Triumph of Wakha, Diego Velazquez – overview of the painting
- Posted by Diego Velazquez
- Museum: Prado Museum
- Year: 1628-1629
Overview of the painting :
Triumph of Wakha – Diego Velazquez. 1628-1629. Oil on canvas. 165 x 225 cm
This large-scale canvas served as a vivid proof of Velazquez’s skill in creating multi-figure compositions, which, at that time, was often accused of succeeding in only one genre – portrait painting.
The painting was written before the master left for Italy. It depicts a group of men led by the god of winemaking Wakkh. Naturally, all the characters paid tribute to the products of winemaking, which gave reason to name the picture in the second name – “Drunkards”.

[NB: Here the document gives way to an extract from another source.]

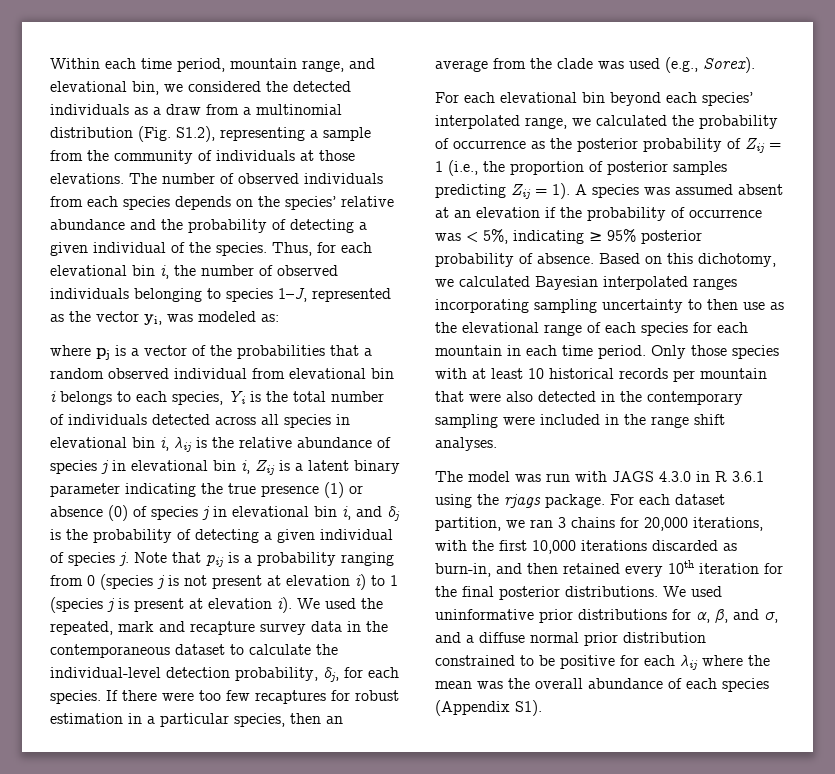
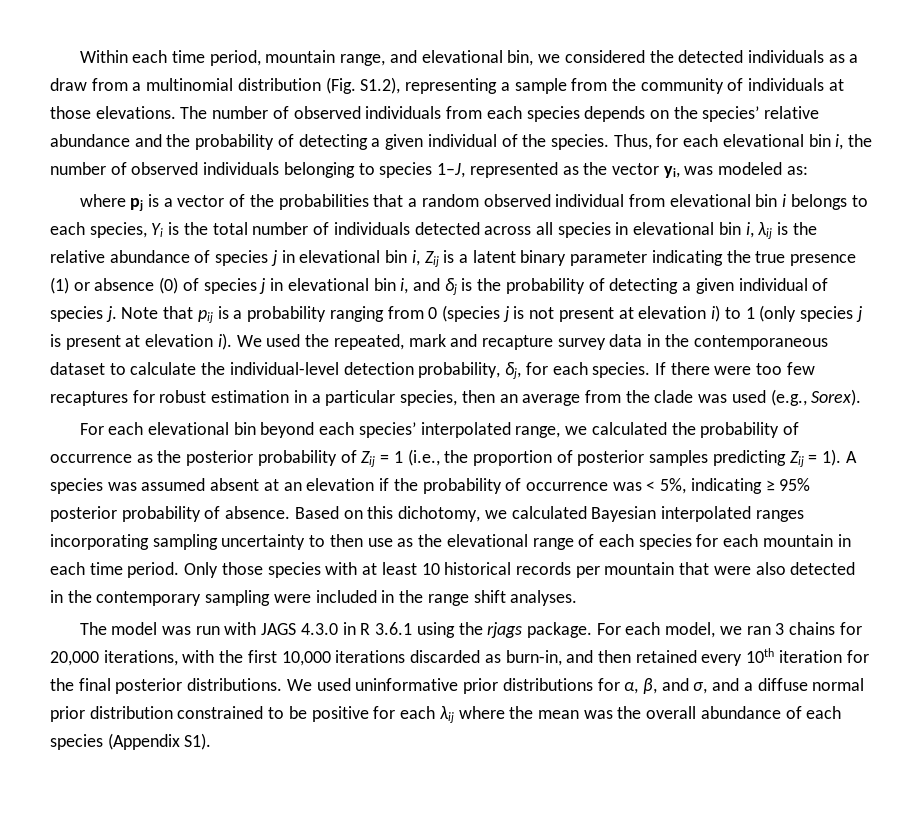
- Note that pij is a probability ranging from 0 (species j is not present at elevation i) to 1 (species j is present at elevation i).
+ Note that pij is a probability ranging from 0 (species j is not present at elevation i) to 1 (only species j is present at elevation i).
- For each dataset partition, we ran 3 chains for 20,000 iterations, with the first 10,000 iterations discarded as burn-in, and then retained every 10th iteration for the final posterior distributions.
+ For each model, we ran 3 chains for 20,000 iterations, with the first 10,000 iterations discarded as burn-in, and then retained every 10th iteration for the final posterior distributions.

The canvas has a complex multi-figure composition. All characters are, as it were, inscribed in a large oval, which makes the composition closed. All real “living” people are made with colors that are common in tone, and only the god Wack stands out for snow-white skin and special lighting – it seems that only on him do the sun in this complex group of different people fall. In addition, he alone is not dressed, but draped by rich white and dark pink fabrics, and is also decorated with lush grape wreaths. Two more characters on the left have wreaths on their heads, but they are much more modest than that of a deity. They are not accentuated, depicted as extras on stage.
Another gentleman kneels in front of Wakkh, leaning low towards him, and God hovers another grape wreath on his head. The three closest characters look enthusiastically at this, and the two standing behind are talking among themselves.
The picture is designed in the mustard-olive color scheme, in which only the color of the deity itself with a predominance of white and pink shades is clearly distinguished. In general, the triumph of Wakha does not impress a drunken orgy, but a fun friendly meeting.